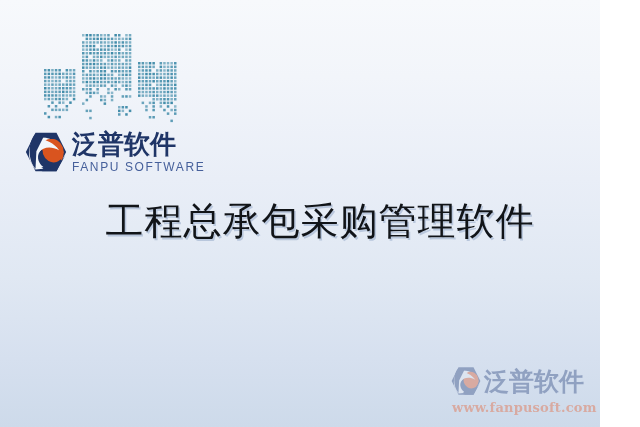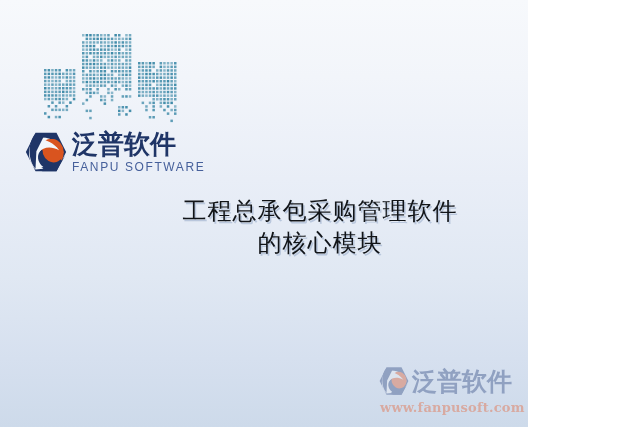"泛普软件" #slide { width: 528px -> 600px }
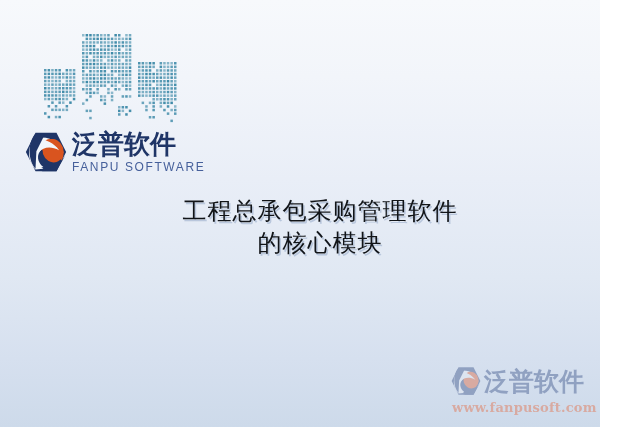"工程总承包采购管理软件" .title-line { font-size: 24px -> 38px }
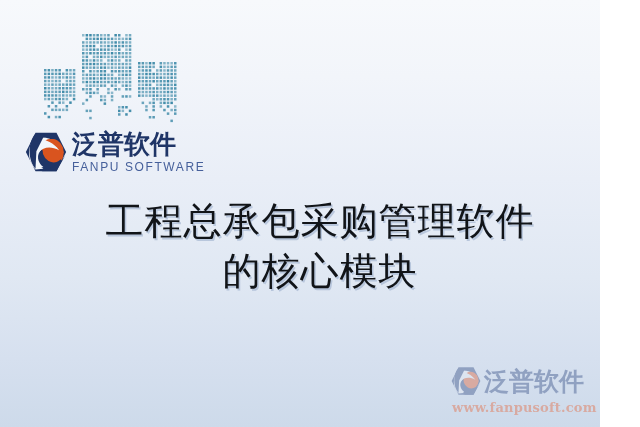"的核心模块" div.title-line { html: <div>的核心模块</div> -> none }
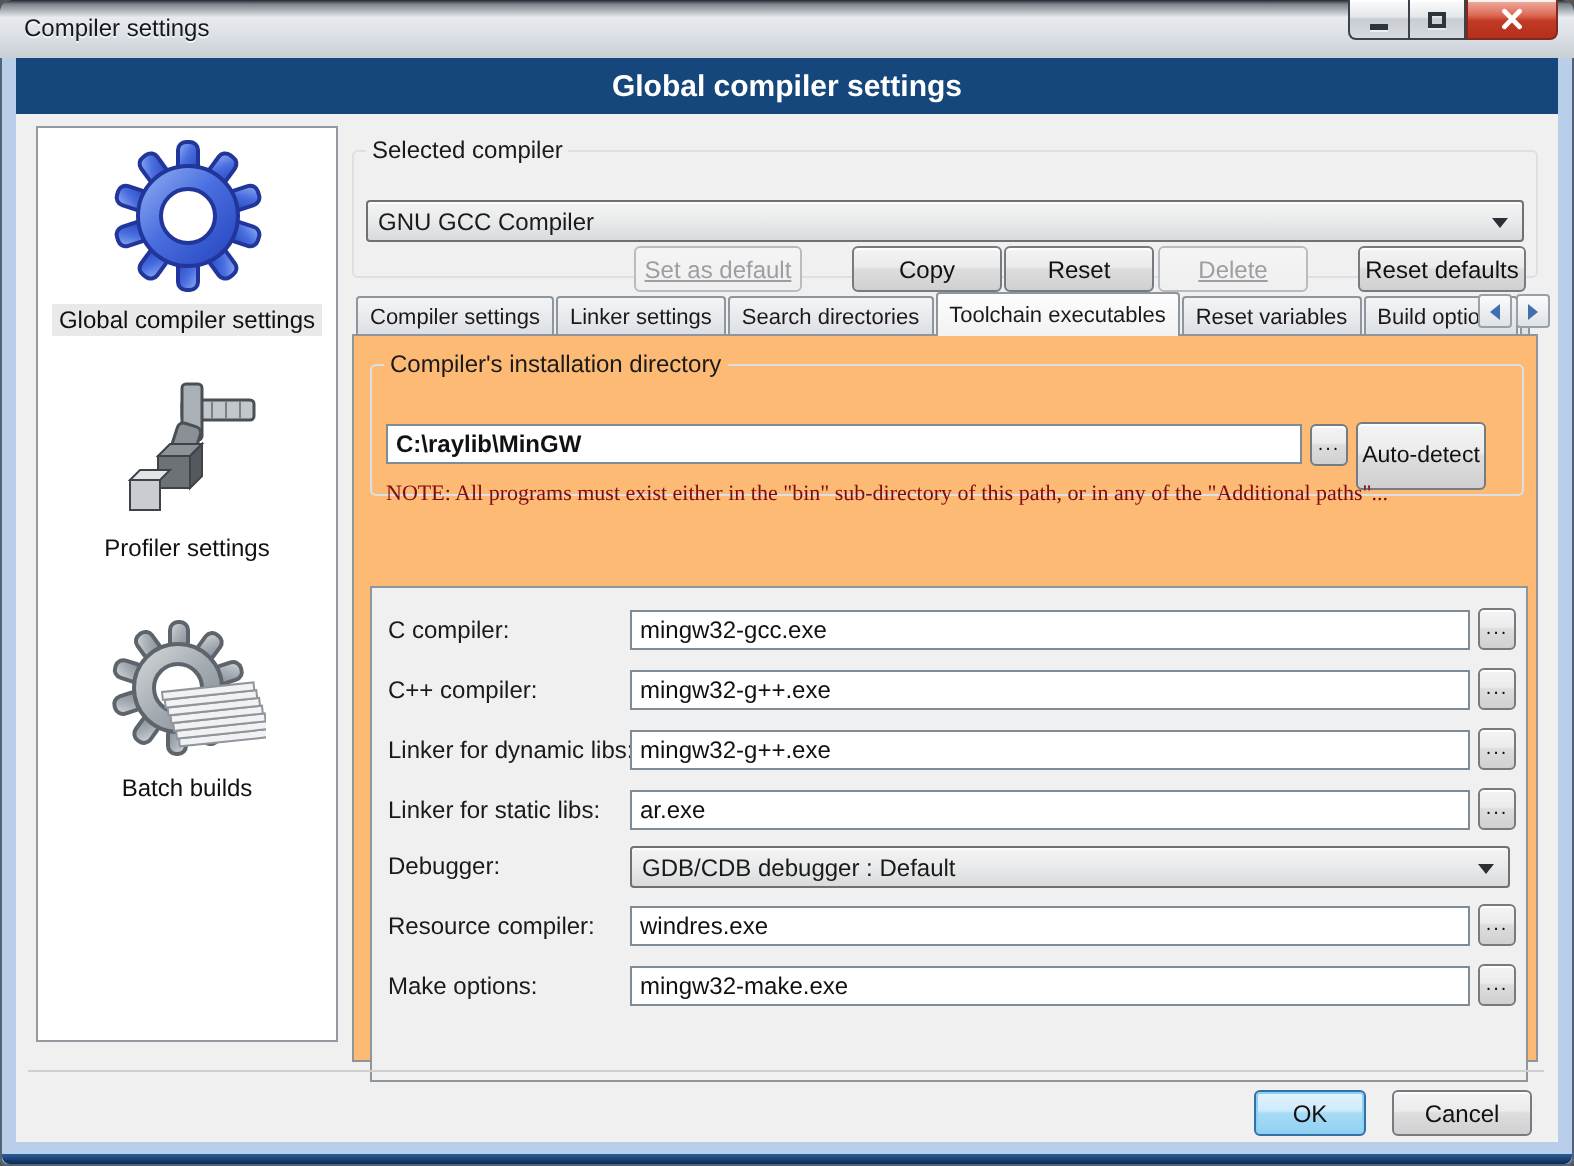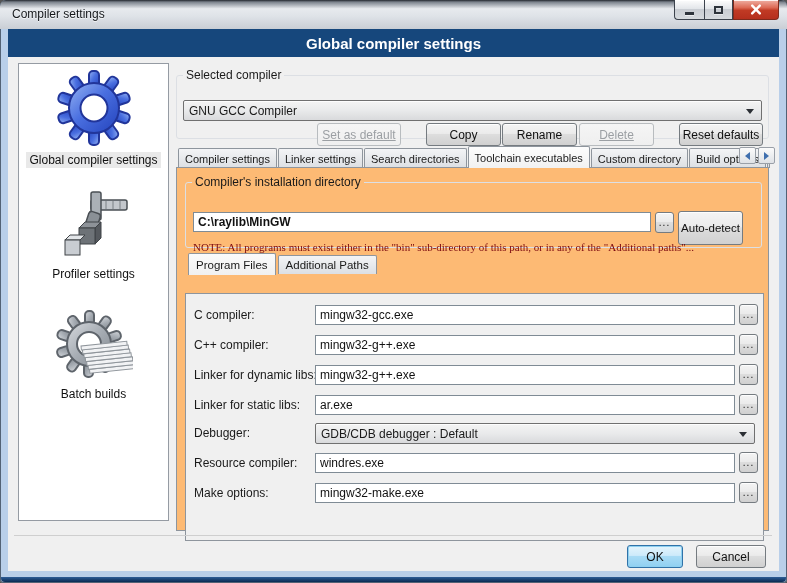"Rename" div.btn { text: Rename -> Reset }
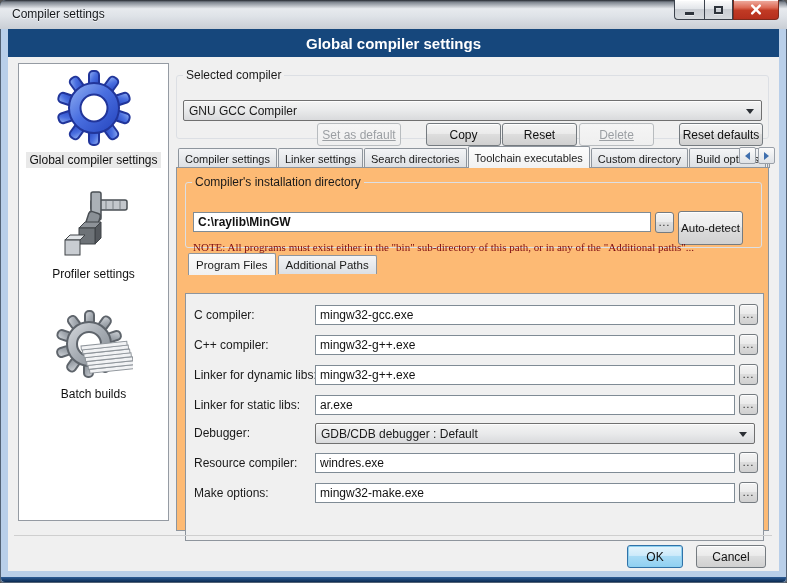"Custom directory" div.tab { text: Custom directory -> Reset variables }
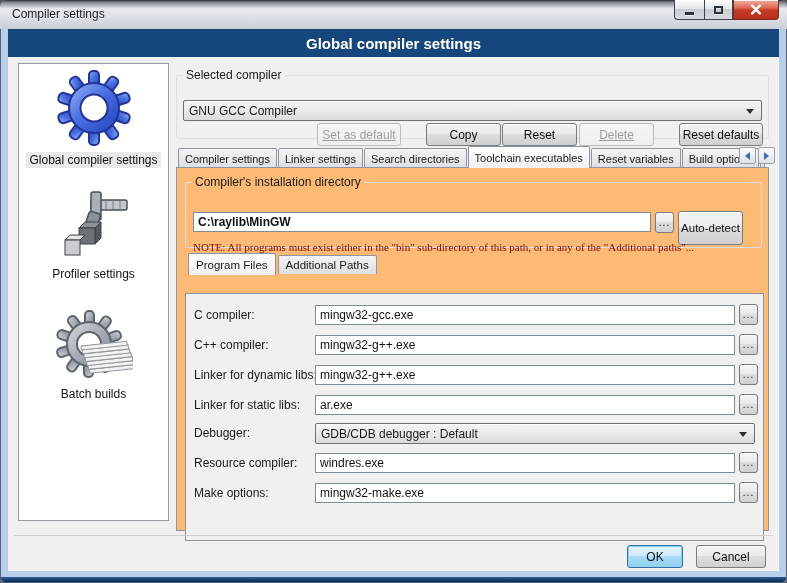"Program Files" div.subtabstrip { html: <div> <div>Program Files</div> <div>Additional Paths</div> </div> -> none }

> [BRIEF]:
Retype exactly. Include each line from the start of the material through the line holding "text: Custom directory", and leave the pictures out.

> [REPLY TO THE EXERCISE]:
"泛普软件" #slide { width: 528px -> 600px }
"工程总承包采购管理软件" .title-line { font-size: 24px -> 38px }
"的核心模块" div.title-line { html: <div>的核心模块</div> -> none }
"Rename" div.btn { text: Rename -> Reset }
"Custom directory" div.tab { text: Custom directory -> Reset variables }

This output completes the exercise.